AVAILABLE DATA:
'''

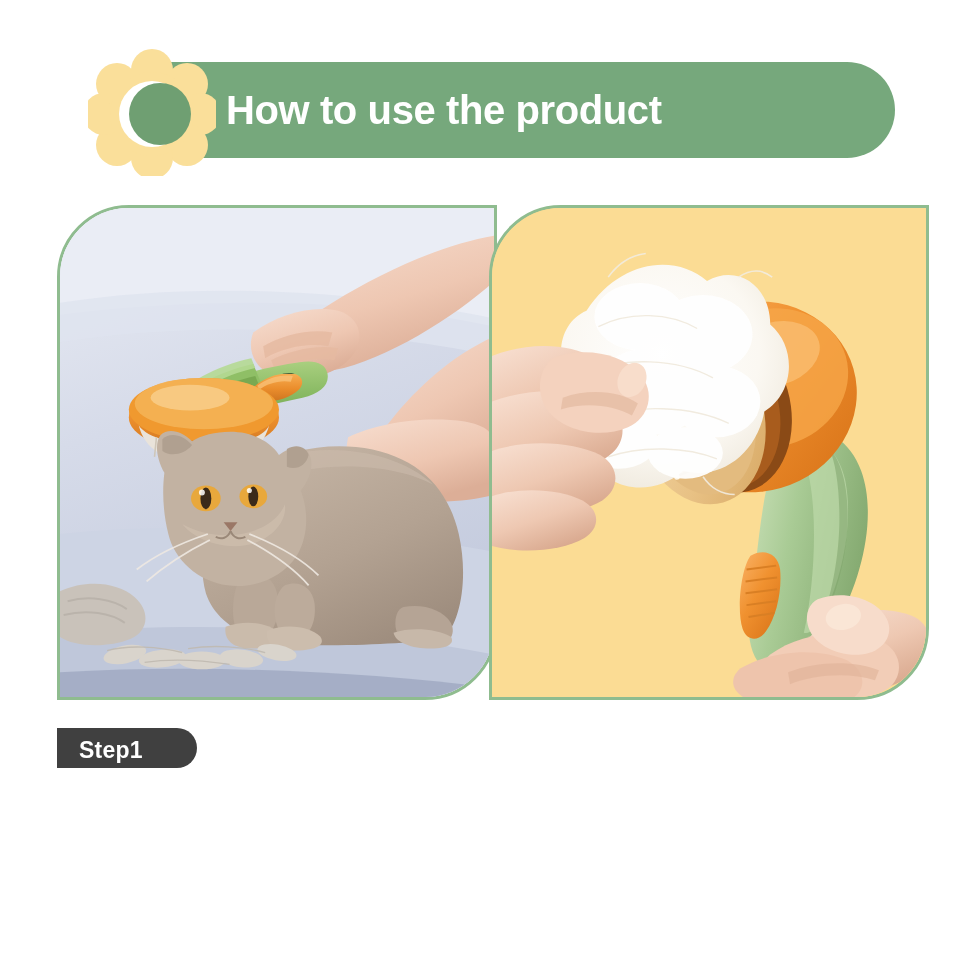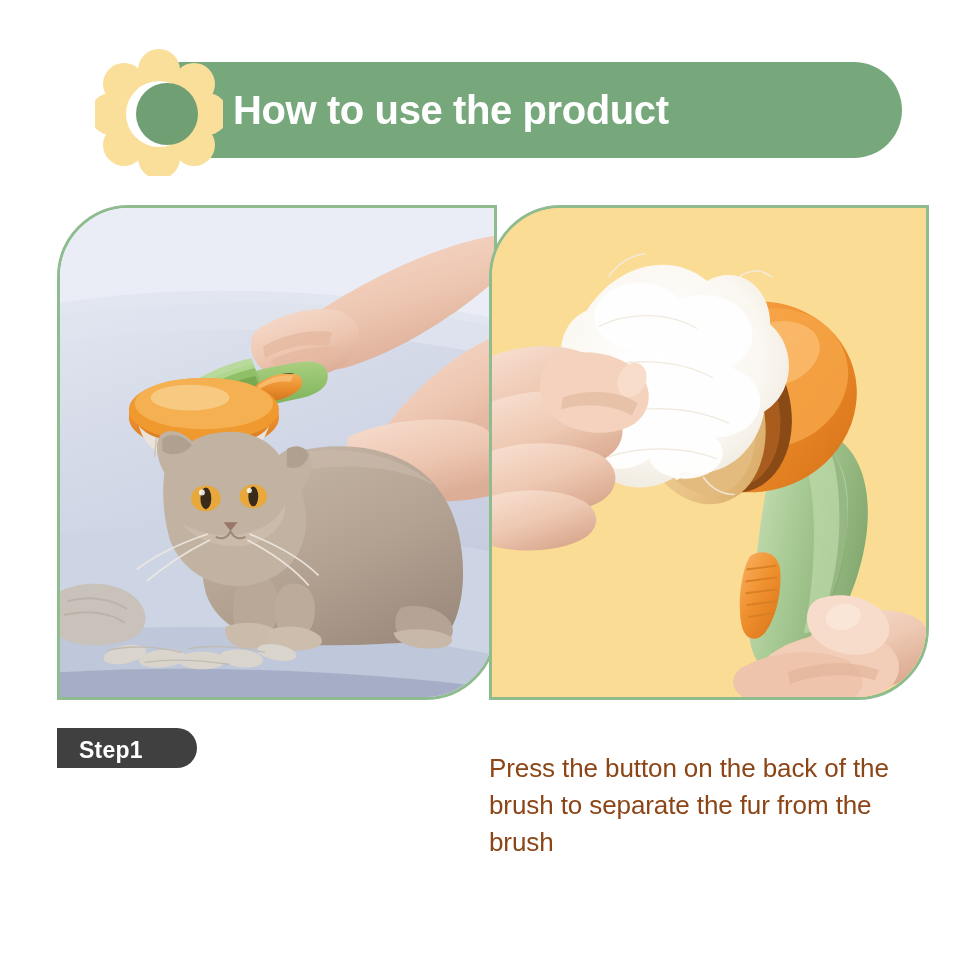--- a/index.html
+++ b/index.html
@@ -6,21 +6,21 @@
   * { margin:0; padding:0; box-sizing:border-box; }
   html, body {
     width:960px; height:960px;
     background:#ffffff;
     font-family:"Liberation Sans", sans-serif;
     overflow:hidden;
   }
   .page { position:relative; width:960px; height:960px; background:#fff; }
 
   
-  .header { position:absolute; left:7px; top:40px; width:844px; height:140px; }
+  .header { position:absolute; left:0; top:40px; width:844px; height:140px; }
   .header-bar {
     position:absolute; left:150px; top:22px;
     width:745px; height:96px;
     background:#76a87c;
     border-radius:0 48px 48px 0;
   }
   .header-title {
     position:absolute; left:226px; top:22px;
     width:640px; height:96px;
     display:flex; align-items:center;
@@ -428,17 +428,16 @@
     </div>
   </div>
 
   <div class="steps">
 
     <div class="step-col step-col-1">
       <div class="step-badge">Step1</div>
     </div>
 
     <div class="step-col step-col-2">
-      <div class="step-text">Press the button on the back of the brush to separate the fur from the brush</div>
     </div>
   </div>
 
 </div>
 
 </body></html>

'''

ASSIGNED TASK: Every line that holds the word "class" should be copied from the records above.

EXERCISE RESULT:
   <div class="steps">
     <div class="step-col step-col-1">
       <div class="step-badge">Step1</div>
     <div class="step-col step-col-2">
-      <div class="step-text">Press the button on the back of the brush to separate the fur from the brush</div>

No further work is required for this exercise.